Access to informative databases is a crucial part of notable research developments. In the field of domestic audio classification, there have been significant advances in recent years. Although several audio databases exist, these can be limited in terms of the amount of information they provide, such as the exact location of the sound sources, and the associated noise levels. In this work, we detail our approach on generating an unbiased synthetic domestic audio database, consisting of sound scenes and events, emulated in both quiet and noisy environments.
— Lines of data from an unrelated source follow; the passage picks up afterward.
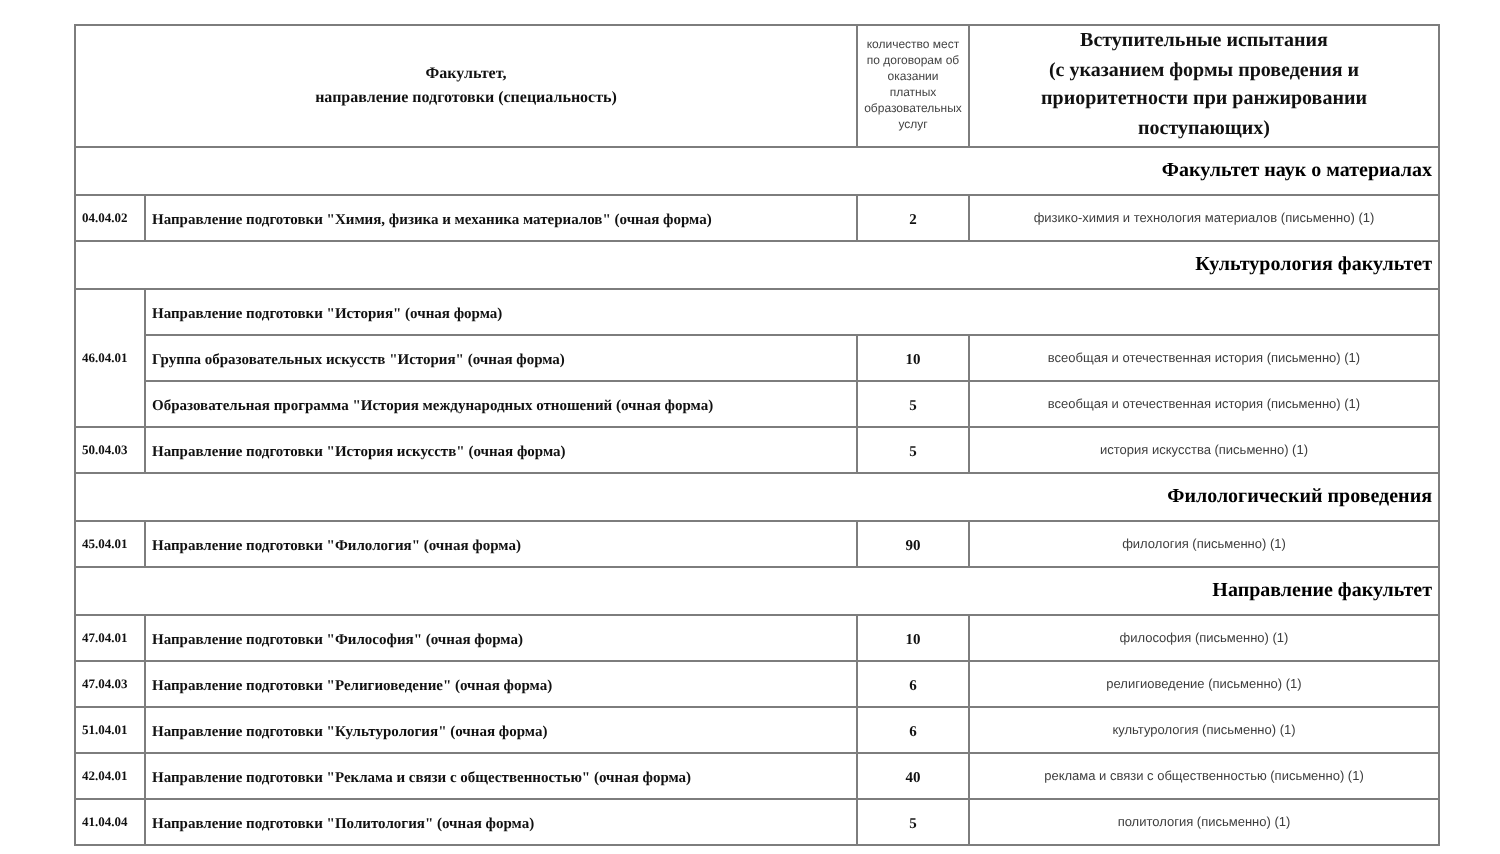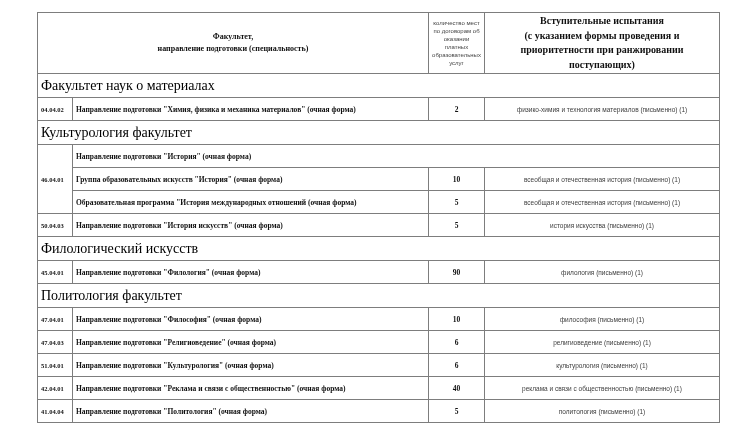--- a/index.html
+++ b/index.html
@@ -60,24 +60,24 @@
     font-weight: bold;
     font-size: 10px;
     line-height: 1.45;
     color: #111;
     text-align: center;
     white-space: pre-line;
   }
   
   td.faculty {
     height: 21px;
-    font-weight: normal;
-    font-size: 14px;
+    font-weight: bold;
+    font-size: 10px;
     color: #000;
-    text-align: left;
+    text-align: right;
     padding-left: 4px;
   }
   tr.program-row { height: 23px; }
   td.code {
     font-weight: bold;
     font-size: 6.5px;
     color: #111;
     text-align: left;
     padding-left: 3px;
   }
@@ -151,30 +151,30 @@
           <td class="places">5</td>
           <td class="exam">всеобщая и отечественная история (письменно) (1)</td>
         </tr>
         <tr class="program-row">
           <td class="code">50.04.03</td>
           <td class="name">Направление подготовки "История искусств" (очная форма)</td>
           <td class="places">5</td>
           <td class="exam">история искусства (письменно) (1)</td>
         </tr>
         <tr class="faculty-row">
-          <td class="faculty" colspan="4">Филологический искусств</td>
+          <td class="faculty" colspan="4">Филологический проведения</td>
         </tr>
         <tr class="program-row">
           <td class="code">45.04.01</td>
           <td class="name">Направление подготовки "Филология" (очная форма)</td>
           <td class="places">90</td>
           <td class="exam">филология (письменно) (1)</td>
         </tr>
         <tr class="faculty-row">
-          <td class="faculty" colspan="4">Политология факультет</td>
+          <td class="faculty" colspan="4">Направление факультет</td>
         </tr>
         <tr class="program-row">
           <td class="code">47.04.01</td>
           <td class="name">Направление подготовки "Философия" (очная форма)</td>
           <td class="places">10</td>
           <td class="exam">философия (письменно) (1)</td>
         </tr>
         <tr class="program-row">
           <td class="code">47.04.03</td>
           <td class="name">Направление подготовки "Религиоведение" (очная форма)</td>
Data is carefully curated such that it reflects issues commonly faced in a dementia patients environment, and recreate scenarios that could occur in real-world settings. Similarly, the room impulse response generated is based on a typical one-bedroom apartment at Hebrew SeniorLife Facility. As a result, we present an 11-class database containing excerpts of clean and noisy signals at 5-seconds duration each, uniformly sampled at 16 kHz. Using our baseline model using Continues Wavelet Transform Scalograms and AlexNet, this yielded a weighted F1-score of 86.24 percent.